What the task requires - Every entry must come back exactly as it was written.

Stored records
_ _ _ _ _ _ _
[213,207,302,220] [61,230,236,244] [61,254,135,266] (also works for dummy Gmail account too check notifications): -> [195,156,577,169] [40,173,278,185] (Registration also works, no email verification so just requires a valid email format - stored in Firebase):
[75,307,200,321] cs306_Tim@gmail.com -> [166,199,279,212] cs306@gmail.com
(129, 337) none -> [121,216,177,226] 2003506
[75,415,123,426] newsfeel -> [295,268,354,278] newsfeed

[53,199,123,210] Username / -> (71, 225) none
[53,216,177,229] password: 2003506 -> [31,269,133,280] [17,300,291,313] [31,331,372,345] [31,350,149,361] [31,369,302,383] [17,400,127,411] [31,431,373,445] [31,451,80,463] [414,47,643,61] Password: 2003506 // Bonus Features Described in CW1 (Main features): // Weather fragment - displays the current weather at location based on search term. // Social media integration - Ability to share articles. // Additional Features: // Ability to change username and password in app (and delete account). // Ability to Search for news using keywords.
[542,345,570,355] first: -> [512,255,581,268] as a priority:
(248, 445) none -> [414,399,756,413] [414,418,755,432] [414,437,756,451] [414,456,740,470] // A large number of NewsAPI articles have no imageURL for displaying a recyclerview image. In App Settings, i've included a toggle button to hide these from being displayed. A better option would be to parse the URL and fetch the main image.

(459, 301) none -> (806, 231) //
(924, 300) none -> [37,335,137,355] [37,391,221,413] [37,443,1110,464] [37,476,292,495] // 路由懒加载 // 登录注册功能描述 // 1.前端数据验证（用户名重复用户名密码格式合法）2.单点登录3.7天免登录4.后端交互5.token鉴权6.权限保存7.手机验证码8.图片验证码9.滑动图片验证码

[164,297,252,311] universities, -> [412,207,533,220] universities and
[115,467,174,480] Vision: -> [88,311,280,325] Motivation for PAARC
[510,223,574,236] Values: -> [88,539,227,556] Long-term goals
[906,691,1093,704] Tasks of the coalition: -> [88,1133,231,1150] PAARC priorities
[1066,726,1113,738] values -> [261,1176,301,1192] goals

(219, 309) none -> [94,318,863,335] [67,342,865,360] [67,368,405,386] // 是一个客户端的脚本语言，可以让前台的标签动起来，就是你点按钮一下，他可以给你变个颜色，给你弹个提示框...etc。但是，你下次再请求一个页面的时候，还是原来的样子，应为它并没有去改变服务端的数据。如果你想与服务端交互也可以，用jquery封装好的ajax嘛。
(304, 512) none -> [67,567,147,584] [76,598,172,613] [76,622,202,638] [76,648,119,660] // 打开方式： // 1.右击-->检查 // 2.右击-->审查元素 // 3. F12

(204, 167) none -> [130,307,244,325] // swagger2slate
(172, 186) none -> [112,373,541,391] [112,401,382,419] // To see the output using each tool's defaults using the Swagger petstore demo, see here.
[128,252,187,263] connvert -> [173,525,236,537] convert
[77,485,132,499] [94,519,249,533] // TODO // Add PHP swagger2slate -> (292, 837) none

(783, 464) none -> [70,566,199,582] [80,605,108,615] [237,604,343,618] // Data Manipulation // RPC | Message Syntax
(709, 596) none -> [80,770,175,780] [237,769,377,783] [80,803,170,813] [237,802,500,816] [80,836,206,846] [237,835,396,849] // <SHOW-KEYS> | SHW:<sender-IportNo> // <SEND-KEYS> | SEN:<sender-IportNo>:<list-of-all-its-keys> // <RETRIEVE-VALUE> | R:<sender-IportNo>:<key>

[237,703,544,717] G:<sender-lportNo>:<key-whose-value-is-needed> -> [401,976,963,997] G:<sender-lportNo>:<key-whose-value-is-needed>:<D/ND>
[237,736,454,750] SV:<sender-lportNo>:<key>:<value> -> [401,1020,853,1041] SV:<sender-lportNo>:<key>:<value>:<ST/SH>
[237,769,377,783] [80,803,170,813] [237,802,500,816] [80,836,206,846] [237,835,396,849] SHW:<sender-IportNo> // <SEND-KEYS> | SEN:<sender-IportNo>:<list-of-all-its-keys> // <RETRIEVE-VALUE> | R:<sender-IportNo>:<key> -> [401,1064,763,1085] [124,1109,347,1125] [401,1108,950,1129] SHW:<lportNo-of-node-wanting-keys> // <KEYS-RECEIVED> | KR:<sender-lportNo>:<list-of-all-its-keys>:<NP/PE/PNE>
_ _ _ _ _ _ _
Reply -
[213,207,302,220] [61,230,236,244] [61,254,135,266] (also works for dummy Gmail account too check notifications): -> [195,156,577,169] [40,173,278,185] (Registration also works, no email verification so just requires a valid email format - stored in Firebase):
[75,307,200,321] cs306_Tim@gmail.com -> [166,199,279,212] cs306@gmail.com
(129, 337) none -> [121,216,177,226] 2003506
[75,415,123,426] newsfeel -> [295,268,354,278] newsfeed

[53,199,123,210] Username / -> (71, 225) none
[53,216,177,229] password: 2003506 -> [31,269,133,280] [17,300,291,313] [31,331,372,345] [31,350,149,361] [31,369,302,383] [17,400,127,411] [31,431,373,445] [31,451,80,463] [414,47,643,61] Password: 2003506 // Bonus Features Described in CW1 (Main features): // Weather fragment - displays the current weather at location based on search term. // Social media integration - Ability to share articles. // Additional Features: // Ability to change username and password in app (and delete account). // Ability to Search for news using keywords.
[542,345,570,355] first: -> [512,255,581,268] as a priority:
(248, 445) none -> [414,399,756,413] [414,418,755,432] [414,437,756,451] [414,456,740,470] // A large number of NewsAPI articles have no imageURL for displaying a recyclerview image. In App Settings, i've included a toggle button to hide these from being displayed. A better option would be to parse the URL and fetch the main image.

(459, 301) none -> (806, 231) //
(924, 300) none -> [37,335,137,355] [37,391,221,413] [37,443,1110,464] [37,476,292,495] // 路由懒加载 // 登录注册功能描述 // 1.前端数据验证（用户名重复用户名密码格式合法）2.单点登录3.7天免登录4.后端交互5.token鉴权6.权限保存7.手机验证码8.图片验证码9.滑动图片验证码

[164,297,252,311] universities, -> [412,207,533,220] universities and
[115,467,174,480] Vision: -> [88,311,280,325] Motivation for PAARC
[510,223,574,236] Values: -> [88,539,227,556] Long-term goals
[906,691,1093,704] Tasks of the coalition: -> [88,1133,231,1150] PAARC priorities
[1066,726,1113,738] values -> [261,1176,301,1192] goals

(219, 309) none -> [94,318,863,335] [67,342,865,360] [67,368,405,386] // 是一个客户端的脚本语言，可以让前台的标签动起来，就是你点按钮一下，他可以给你变个颜色，给你弹个提示框...etc。但是，你下次再请求一个页面的时候，还是原来的样子，应为它并没有去改变服务端的数据。如果你想与服务端交互也可以，用jquery封装好的ajax嘛。
(304, 512) none -> [67,567,147,584] [76,598,172,613] [76,622,202,638] [76,648,119,660] // 打开方式： // 1.右击-->检查 // 2.右击-->审查元素 // 3. F12

(204, 167) none -> [130,307,244,325] // swagger2slate
(172, 186) none -> [112,373,541,391] [112,401,382,419] // To see the output using each tool's defaults using the Swagger petstore demo, see here.
[128,252,187,263] connvert -> [173,525,236,537] convert
[77,485,132,499] [94,519,249,533] // TODO // Add PHP swagger2slate -> (292, 837) none

(783, 464) none -> [70,566,199,582] [80,605,108,615] [237,604,343,618] // Data Manipulation // RPC | Message Syntax
(709, 596) none -> [80,770,175,780] [237,769,377,783] [80,803,170,813] [237,802,500,816] [80,836,206,846] [237,835,396,849] // <SHOW-KEYS> | SHW:<sender-IportNo> // <SEND-KEYS> | SEN:<sender-IportNo>:<list-of-all-its-keys> // <RETRIEVE-VALUE> | R:<sender-IportNo>:<key>

[237,703,544,717] G:<sender-lportNo>:<key-whose-value-is-needed> -> [401,976,963,997] G:<sender-lportNo>:<key-whose-value-is-needed>:<D/ND>
[237,736,454,750] SV:<sender-lportNo>:<key>:<value> -> [401,1020,853,1041] SV:<sender-lportNo>:<key>:<value>:<ST/SH>
[237,769,377,783] [80,803,170,813] [237,802,500,816] [80,836,206,846] [237,835,396,849] SHW:<sender-IportNo> // <SEND-KEYS> | SEN:<sender-IportNo>:<list-of-all-its-keys> // <RETRIEVE-VALUE> | R:<sender-IportNo>:<key> -> [401,1064,763,1085] [124,1109,347,1125] [401,1108,950,1129] SHW:<lportNo-of-node-wanting-keys> // <KEYS-RECEIVED> | KR:<sender-lportNo>:<list-of-all-its-keys>:<NP/PE/PNE>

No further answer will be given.